One possible answer is to deploy radars that can perform a couple of missions, rather than all those listed above, which would still help to reduce procurement and operational costs, and logistics burdens. Weibel says that its Xenta series of X-band (8.5GHz to 10.68GHz) radars can perform several disparate tasks simultaneously including the detection of rotary and fixed-wing aircraft. Equally, the radar can be optimised to detect UAVs, “likewise, we have a RAM functionality that is being refined.”

There is a danger that the hypothetical ‘all seeing radar’ could become not a help but a hinderance: “If a radar could see all types of targets at the same time, it would mean that the operator is provided with too much information, that it would be impossible to digest,” warns Weibel: “How would an operator be able to handle a multitude of target sets and types that have to be potentially engaged with different effectors?”

Networking

It may be more practical to use conventional radio communications to network an array of radars on the battlefield and fuse their respective radar pictures together to generate a detailed radar picture of what is happening across the battlefield: “An array of tactical radars, properly connected and synchronised, maybe part of the solution,” RADA says. Blighter believes that this approach could be achieved through the deployment of “lower cost, high-mobility” radars which can “provide a resilient, fused multi-sensor common operating picture.” One potential solution mooted by the firm includes the development of thin and lightweight radars using Active Electronically Scanned Array (AESA) technology where all the radar’s transmit, receive and processing elements are mounted on a single radar tile. These tiles could cover the skin of a vehicle providing surveillance and diverse target detection around the vehicle. The vehicle could share its radar picture to help create this fused picture of the area of operations. The firm cautions that making such radars lightweight and thin enough to equip a vehicle’s skin will be challenging: “Although we are optimistic for the development of such radars, we are mindful that cost and component barriers will provide hurdles for a while yet.”

RADA-MHR-radar-1
RADA’s MHR S-band (2.3GHz to 2.5GHz/2.7GHz to 3.7GHz) radar forms part of the US Army’s IM-SHORAD interim short-range air defence system and is positioned on four corners of a General Dynamics M-1126 Stryker series 8×8 armoured fighting vehicles to detect airborne threats.

Furthermore, networking requires bandwidth. There is an inherent danger that networking radars together on the battlefield could tax the bandwidth of deployed communications networks. One possible solution could be to embrace emerging technologies like the secure fifth generation wireless protocols now entering service in the civilian and commercial worlds, and so-called millimetric wave communications in frequencies of 30 gigahertz and above. Both may offer high data rate communications without taxing existing networks. Yet federating these radars takes us back to the same potential dangers that a single multi-mission radar could have vis-à-vis operator overload. Having a single operator monitoring the consolidated radar picture from all these disparate sensors risks the danger that “the human span of control would be exhausted in a very short time,” says Weibel. “It is not only a technological hurdle, but also a human factor hurdle that would need to be handled.”

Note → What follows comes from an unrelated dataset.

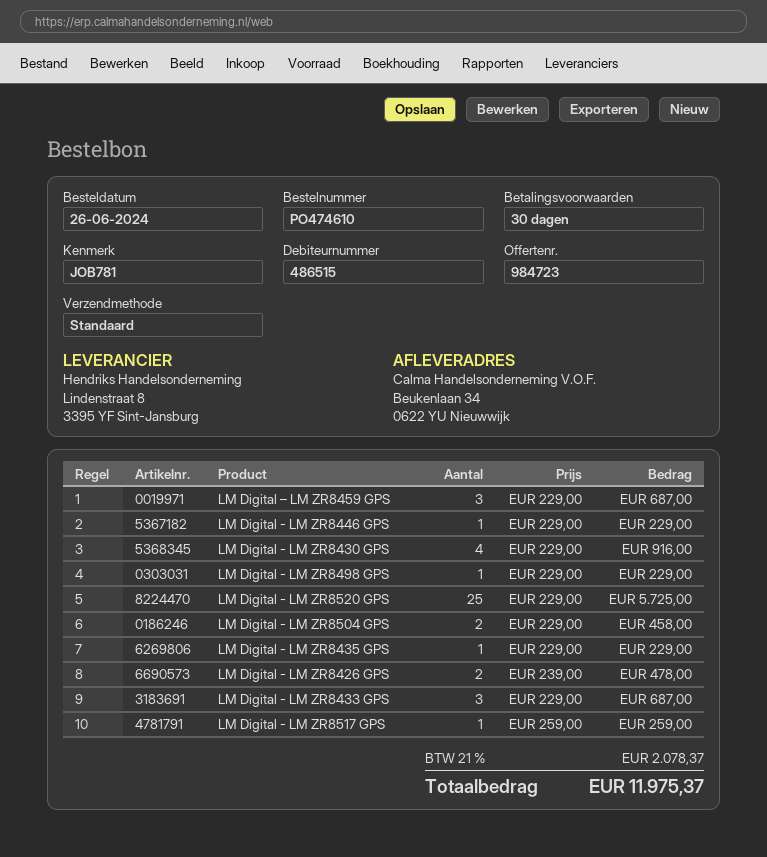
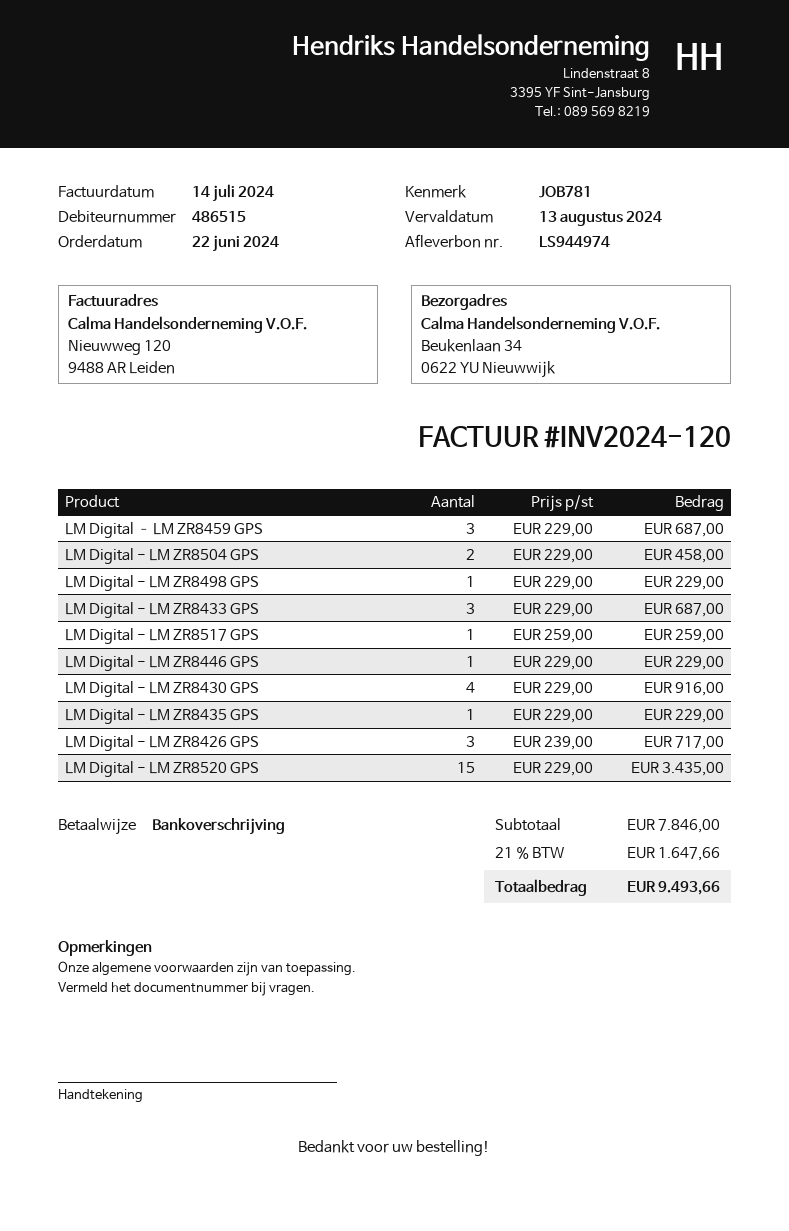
order date: 2024-06-26 -> 2024-06-22
LM Digital - LM ZR8520 GPS: 25 x 229.00 = 5725.00 -> 15 x 229.00 = 3435.00
LM Digital - LM ZR8426 GPS: 2 x 239.00 = 478.00 -> 3 x 239.00 = 717.00
tax: 21% = 2078.37 -> 21% = 1647.66
total: 11975.37 -> 9493.66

Vulnerability is a further factor. Like anything on the battlefield that emits RF radars are potential targets for electronic and kinetic attack. One risk for the hypothetical all-seeing radar is that “most battlefield radars are active and so their transmission signature is detectable remotely, rendering them prone to attack and making an all-in-one sensor vulnerable,” warns Blighter. The firm believes that it might be possible to develop a radar capable of handling this quiver of missions simultaneously but that “it is unlikely this would be the optimal solution when looking at all the elements that would need to be factored in for battlefield success.”